AWS Identity and Access Management with Amazon EMR

AWS Identity and Access Management (IAM) is an AWS service that helps an administrator securely control access to AWS resources. IAM administrators control who can be authenticated (signed in) and authorized (have permissions) to use Amazon EMR resources. IAM is an AWS service that you can use with no additional charge.

Kerberos

You can set up Kerberos to provide strong authentication through secret-key cryptography. For more information, see Use Kerberos for authentication with Amazon EMR.

Lake Formation

You can use Lake Formation permissions together with the AWS Glue Data Catalog to provide fine-grained, column-level access to databases and tables in the AWS Glue Data Catalog. Lake Formation enables federated single sign-on to EMR Notebooks or Apache Zeppelin from an enterprise identity system. For more information, see Integrate Amazon EMR with AWS Lake Formation.

Secure Socket Shell (SSH)

SSH helps provide a secure way for users to connect to the command line on cluster instances. It also provides tunneling to view web interfaces that applications host on the master node. Clients can authenticate using Kerberos or an Amazon EC2 key pair.
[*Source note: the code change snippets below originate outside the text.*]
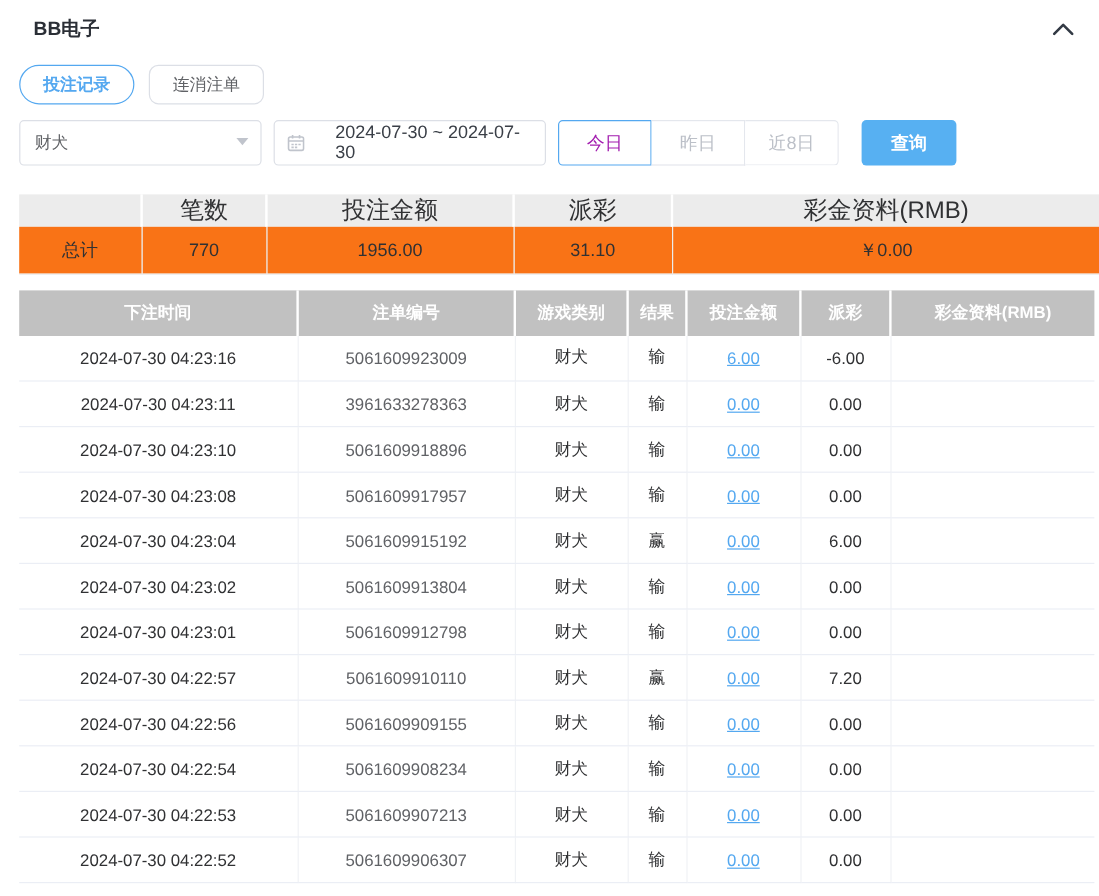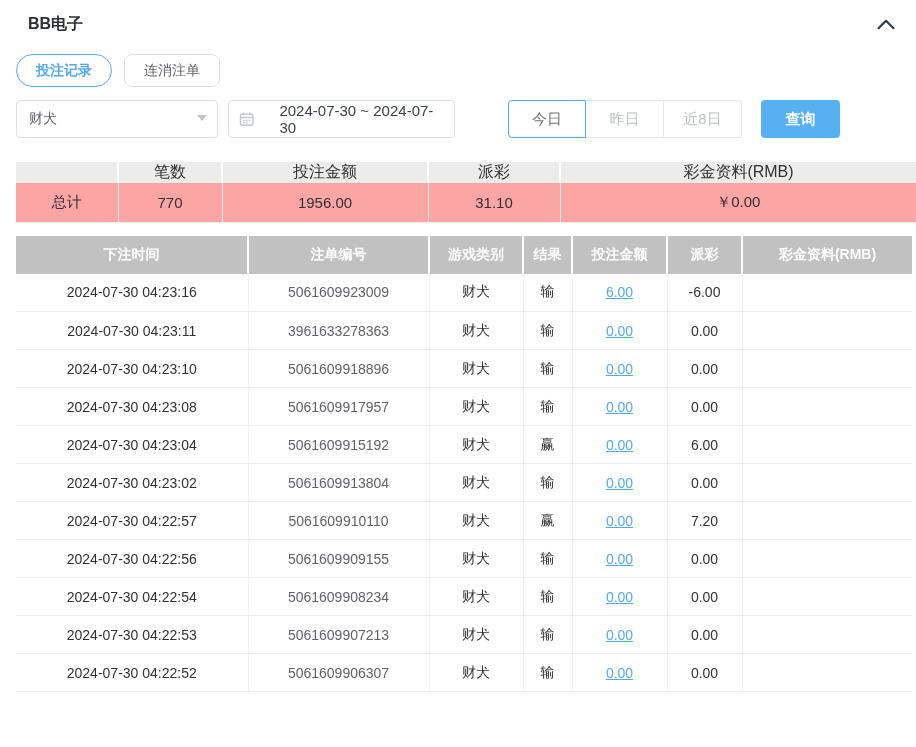"今日" .btn-seg.active { color: #737373 -> #a21caf; margin-left: 43px -> none }
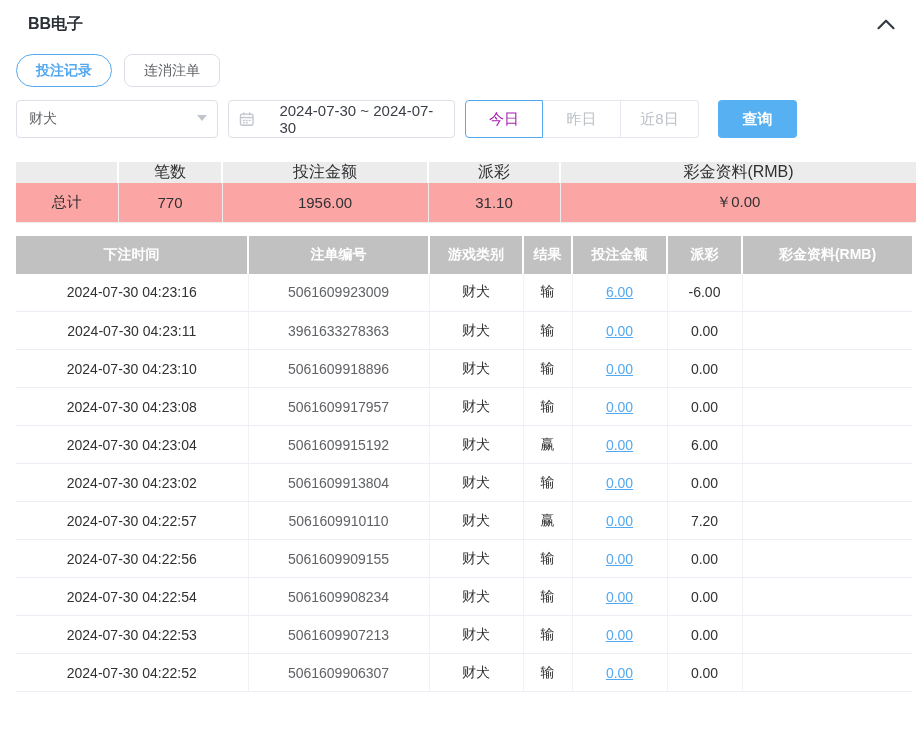"笔数" .summary-table th { font-size: 16px -> 20px }
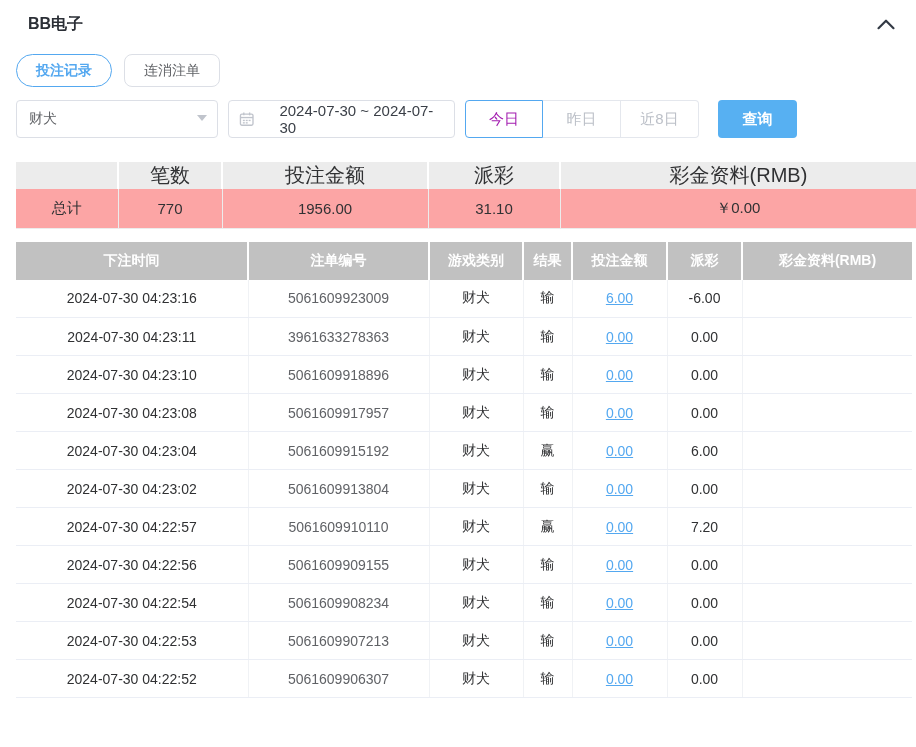"总计" .summary-table td { background: #fca5a5 -> #f97316 }
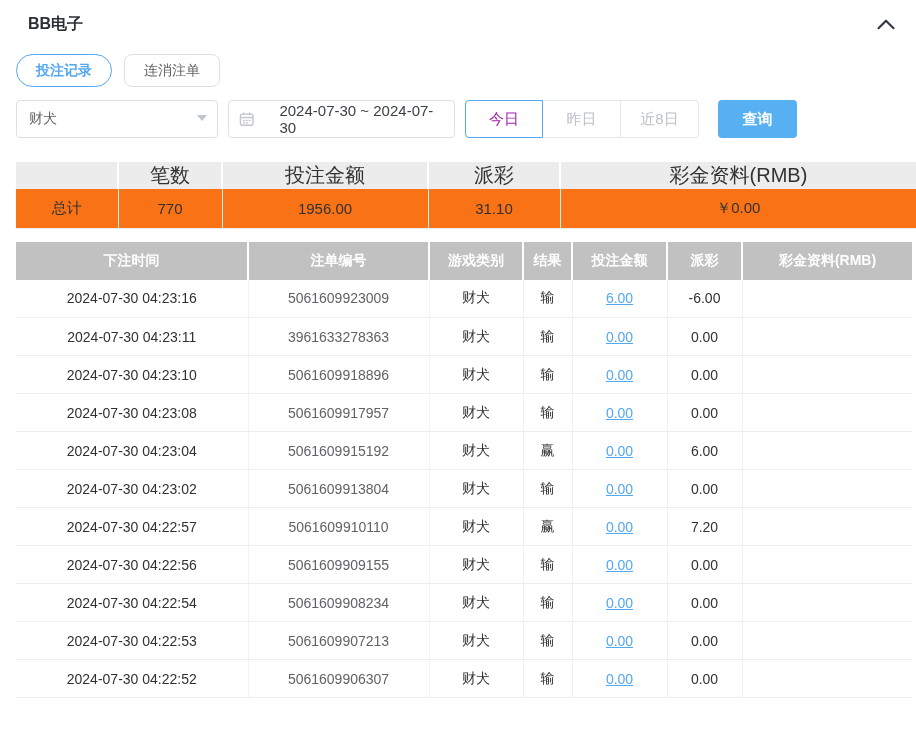"2024-07-30 04:23:01" tr { html: none -> <tr> <td>2024-07-30 04:23:01</td> <td>5061609912798</td> <td>财犬</td> <td>输</td> <td><span>0.00</span></td> <td>0.00</td> <td></td> </tr> }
For more information, see Use an EC2 key pair for SSH credentials and Connect to a cluster.

Amazon EC2 security groups

Security groups act as a virtual firewall for EMR cluster instances, limiting inbound and outbound network traffic. For more information, see Control network traffic with security groups.

Updates to the default Amazon Linux AMI for Amazon EMR

Important

Amazon EMR clusters that are running Amazon Linux or Amazon Linux 2 AMIs (Amazon Linux Machine Images) use default Amazon Linux behavior, and do not automatically download and install important and critical kernel updates that require a reboot. This is the same behavior as other Amazon EC2 instances running the default Amazon Linux AMI. If new Amazon Linux software updates that require a reboot (such as, kernel, NVIDIA, and CUDA updates) become available after an Amazon EMR version is released, Amazon EMR cluster instances running the default AMI do not automatically download and install those updates. To get kernel updates, you can customize your Amazon EMR AMI to use the latest Amazon Linux AMI.

Depending on the security posture of your application and the length of time that a cluster runs, you may choose to periodically reboot your cluster to apply security updates, or create a bootstrap action to customize package installation and updates. You may also choose to test and then install select security updates on running cluster instances. For more information, see Using the default Amazon Linux AMI for Amazon EMR. Note that your networking configuration must allow for HTTP and HTTPS egress to Amazon Linux repositories in Amazon S3, otherwise security updates will not succeed.